Alignment 101 for Kayla: getting quiet with myself and figuring out what I thought of something, before I polled all of the people to help me decide. Because when I do that, in virtually every situation, I end up choosing the very best course of action for “if other people were in my situation” – but not so much me. And I am not over here trying to live Judy’s best life. Or Karen’s. Or Tricia’s. (any resemblance to actual people is purely accidental) I am trying to live mine.
So, in the year of alignment, I decided to do three things before I took an idea to the public: I prayed (and leaned in), I used that guidance to decide, and I wrote it down.
For my fear based insides, praying HANDED THAT ISH OVER. “‘Sup, Jesus, here’s the fear and insecurity – do with it what you will because I am about trek my people somewhere and I won’t be able to hold tiny hands while I carry that heaviness in my dang backpack. Nora is snacky, and I need more granola bars in here than insecurity.” Some of you don’t hand the fear to Jesus. And that’s totally cool. Chase it away from you at the gym. Sing it out of you in the car (also a big fan of this option, personally). Peace it out with a tall drink of water and a few deep breaths.
But, wipe that windshield, people – because fear is only clouding the view.
Removing fear does two things: it helps you decide and lean in from a sound place of openness to the positive (because fear does ugly things to perception), and it helps to shield you from the opinions of other people playing into the fear (not intentionally, our people don’t mean to hurt our decision making, but sometimes…)
The writing it down? I just needed to see the idea on paper, and write it as if it had happened. i.e. My family and I live in Rochester together under one roof.

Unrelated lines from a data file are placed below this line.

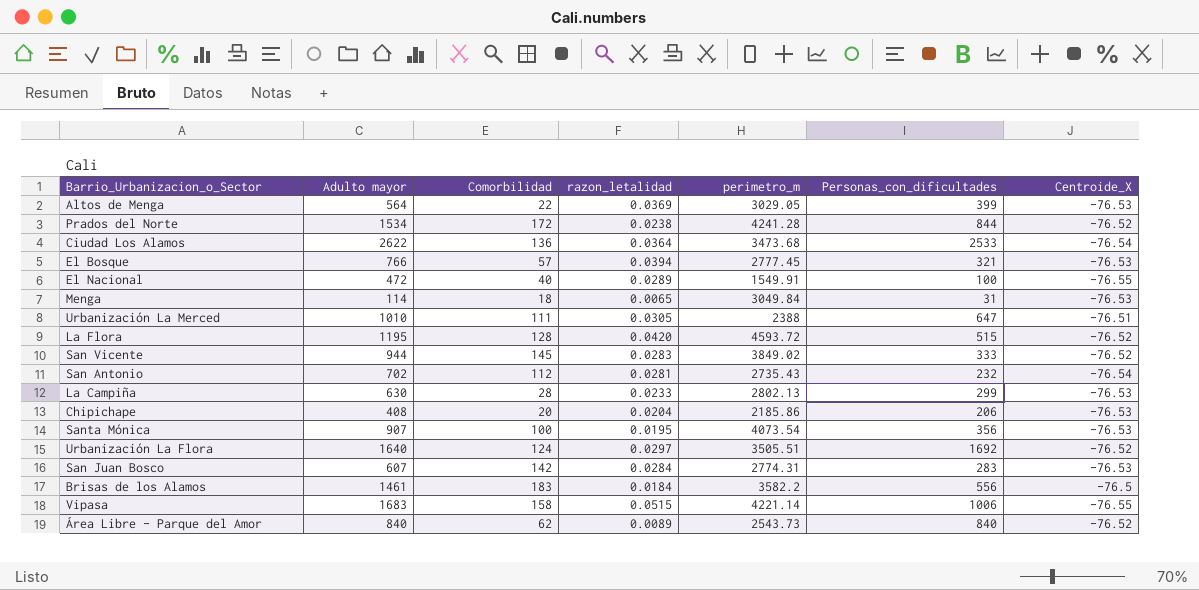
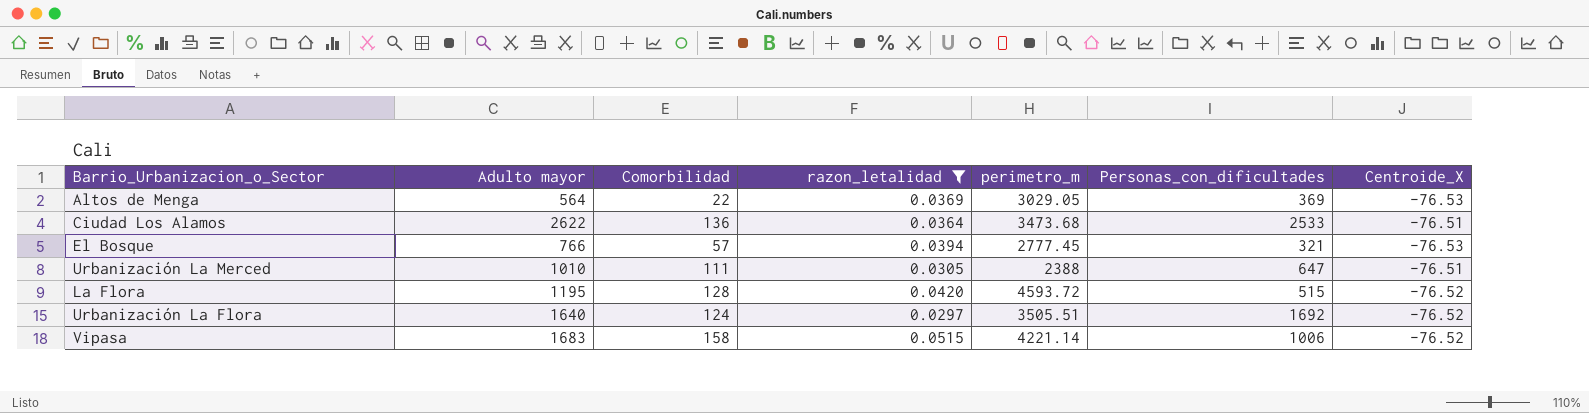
filter: none -> razon_letalidad >= 0.0297
Altos de Menga | Personas_con_dificultades: 399 -> 369
Ciudad Los Alamos | Centroide_X: -76.54 -> -76.51
Vipasa | Centroide_X: -76.55 -> -76.52

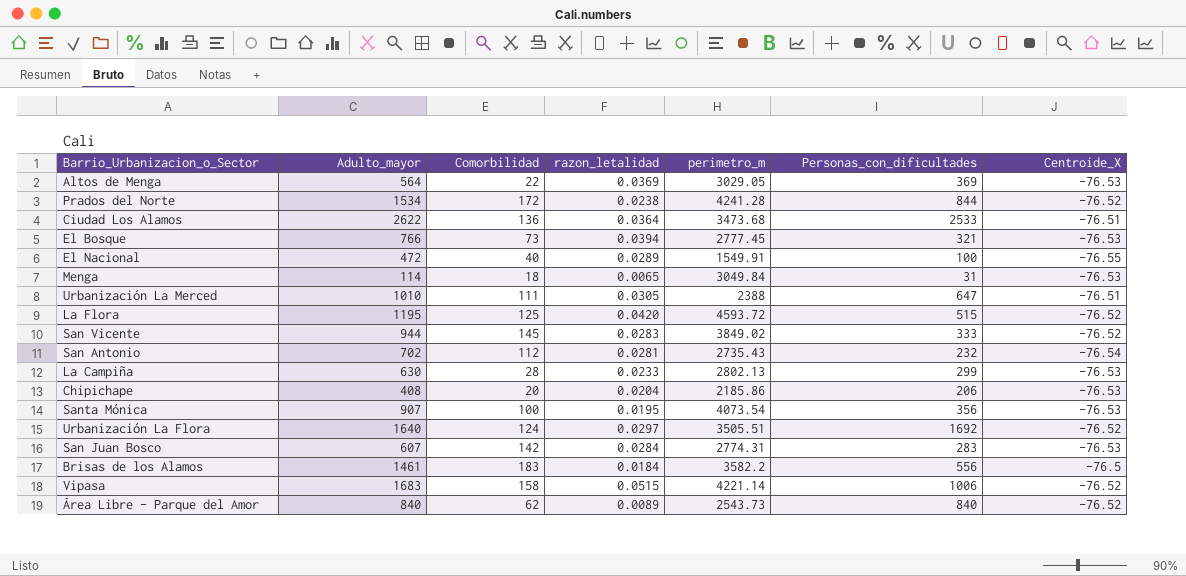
filter: razon_letalidad >= 0.0297 -> none
column name: Adulto mayor -> Adulto_mayor
El Bosque | Comorbilidad: 57 -> 73
La Flora | Comorbilidad: 128 -> 125

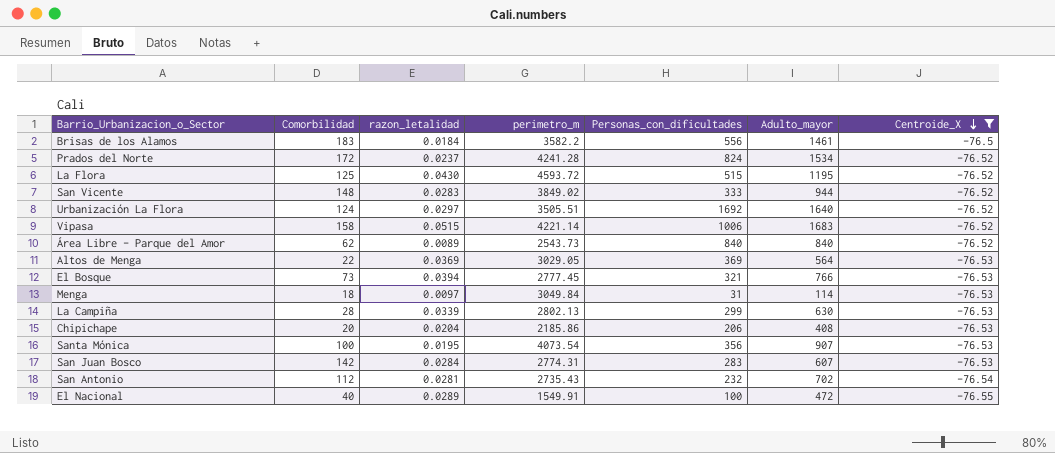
filter: none -> Centroide_X != -76.51
row order: none -> Centroide_X descending
column Adulto_mayor | position: 2 -> 6
Prados del Norte | razon_letalidad: 0.0238 -> 0.0237
Prados del Norte | Personas_con_dificultades: 844 -> 824
La Flora | razon_letalidad: 0.0420 -> 0.0430
San Vicente | Comorbilidad: 145 -> 148
Menga | razon_letalidad: 0.0065 -> 0.0097
La Campiña | razon_letalidad: 0.0233 -> 0.0339

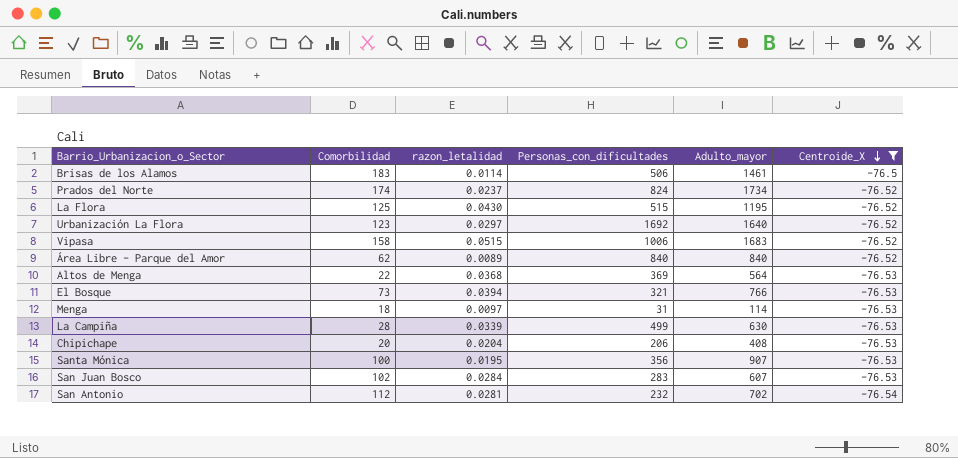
column perimetro_m | position: 4 -> none
row San Vicente: 148 | 0.0283 | 3849.02 | 333 | 944 | -76.52 -> none
row El Nacional: 40 | 0.0289 | 1549.91 | 100 | 472 | -76.55 -> none
Brisas de los Alamos | razon_letalidad: 0.0184 -> 0.0114
Brisas de los Alamos | Personas_con_dificultades: 556 -> 506
Prados del Norte | Comorbilidad: 172 -> 174
Prados del Norte | Adulto_mayor: 1534 -> 1734
Urbanización La Flora | Comorbilidad: 124 -> 123
Altos de Menga | razon_letalidad: 0.0369 -> 0.0368
La Campiña | Personas_con_dificultades: 299 -> 499
San Juan Bosco | Comorbilidad: 142 -> 102

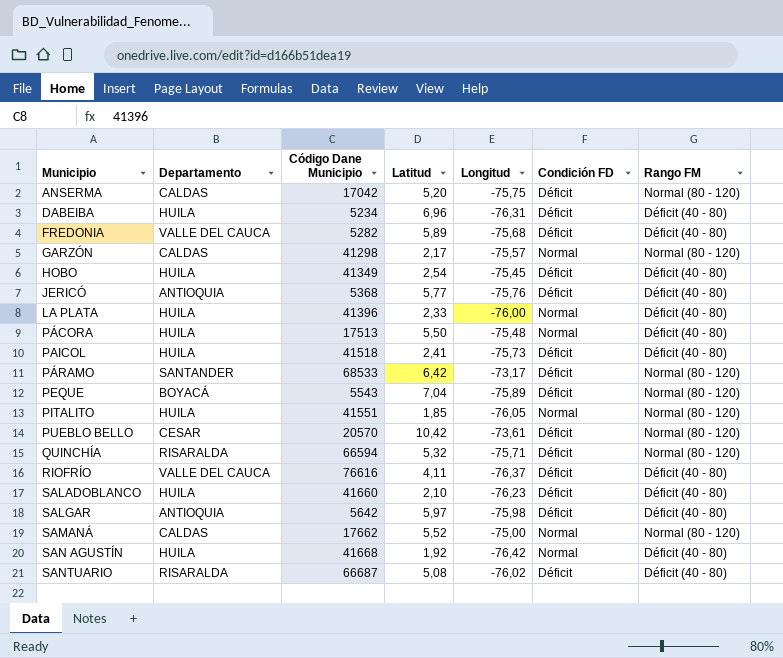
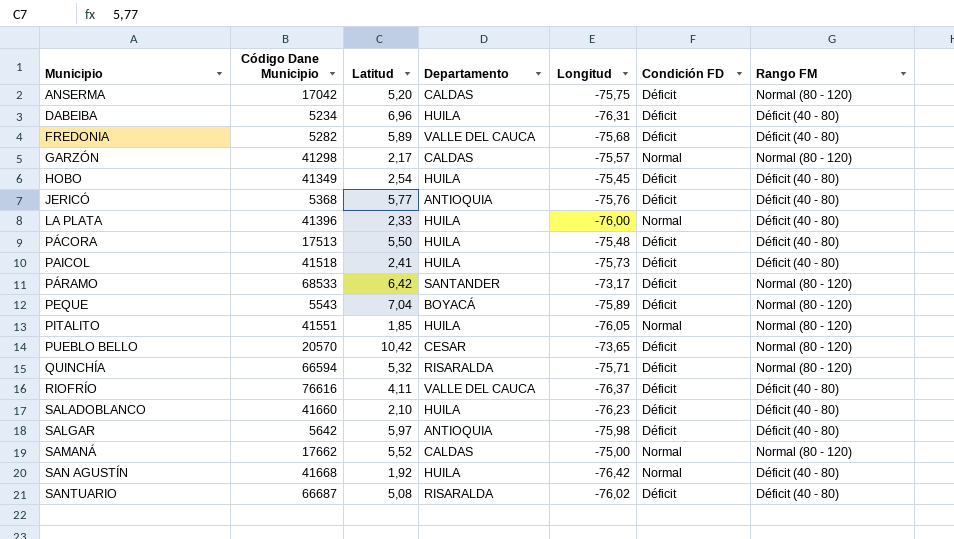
column Departamento | position: 2 -> 4
PÁCORA | Condición FD: Normal -> Déficit
PUEBLO BELLO | Longitud: -73,61 -> -73,65

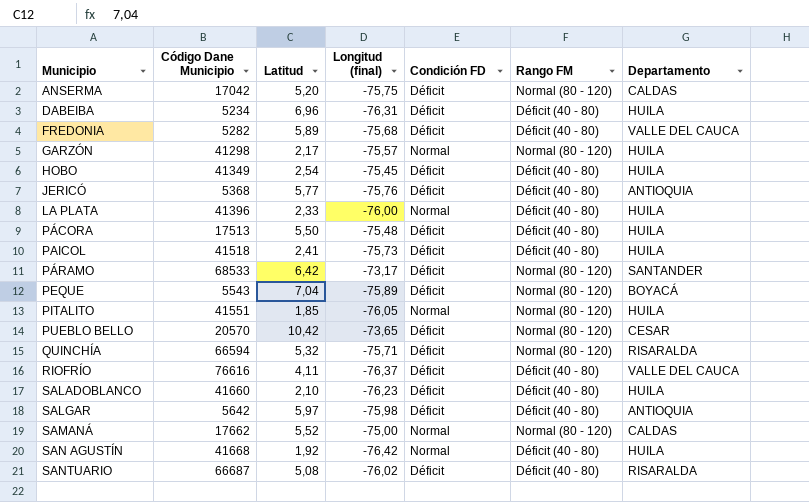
column name: Longitud -> Longitud (final)
column Departamento | position: 4 -> 7
GARZÓN | Departamento: CALDAS -> HUILA

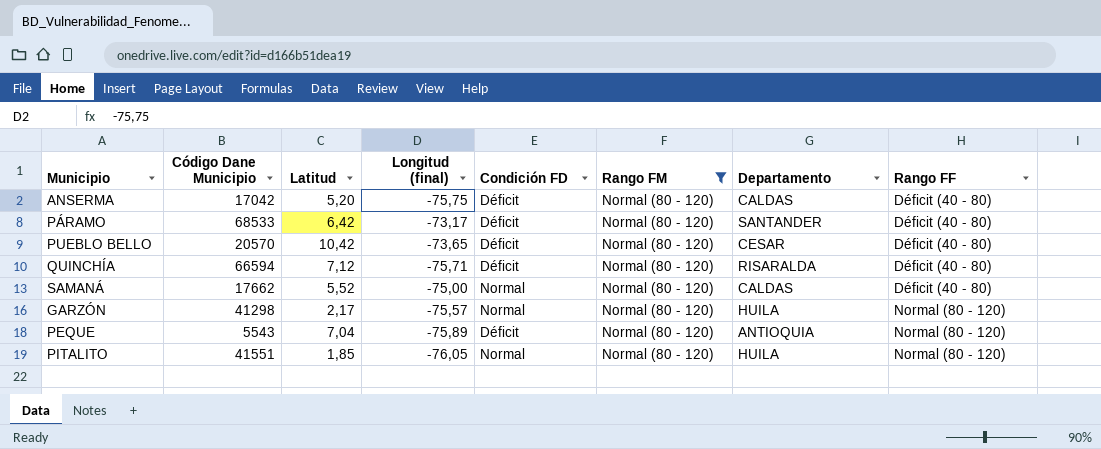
filter: none -> Rango FM = Normal (80 - 120)
row order: Municipio ascending -> Rango FF ascending
column Rango FF | position: none -> 8
QUINCHÍA | Latitud: 5,32 -> 7,12
PEQUE | Departamento: BOYACÁ -> ANTIOQUIA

When I wrote things down, I ended up playing the worst case scenario game. (Looking at you, @sam) You know the one. Where seeing something has happened gives us that rush of ALL OF THE FEELINGS, even sometimes relief? (See also: pretty much always relief because the actual worst case isn’t nearly as horrible as the worst case you created when you were dreaming the thing.)
I took the power out of the potentially scary, and put it in the possibility of being positive. It’s about the permission to consider.
If you could find a garbage bag full of my tiny statements, please know that they weren’t all that cool. Some said, “I have eaten a salad for lunch” (when the pasta called), “I wore the pretty black shirt” (when I wasn’t sure I could pull it off), and “I read my book instead of cleaning” (when Mom guilt begged me to abandon self care). Scout’s Honor: they weren’t all as cool as a city move.
After that, I asked my people. I was able to pitch ideas with confidence because my thoughts had foundation. I could answer follow up questions because I had the worst case scenario response in my pocket. (People tend to like that as a supportive argument – because – yeah, what is the worst case scenario?) I could stay open to opinions because not only did I not feel like I had lost control of my own life when I received them, but I also felt like I could consider them because I had already consulted my wisest opinion. Glennon Doyle calls it “the knowing” because she says that for her, it’s Jesus. For others, it’s the universe, or their inner selves, or for her one friend – “Sebastian”. (I love this. And her.)
Authentic decision making should be more like breathing: in first, then out.
I could align my insides with my outsides, and still consider the feedback of my people by asking, “This is what I decided. What do you think?” over “What do you think? Tell me what to decide.”
This question, one question at a time, was my way home.
Alignment, for me, was learning how to get quiet with myself and chart my very own best course before I put my boat on the ocean. It’s harder than polling the people and letting them tell me what to do, but I would argue that it’s worth it. And isn’t all heart work that way?
I am worthy of a life path that is aligned, wholeheartedly and authentically me – and so are you.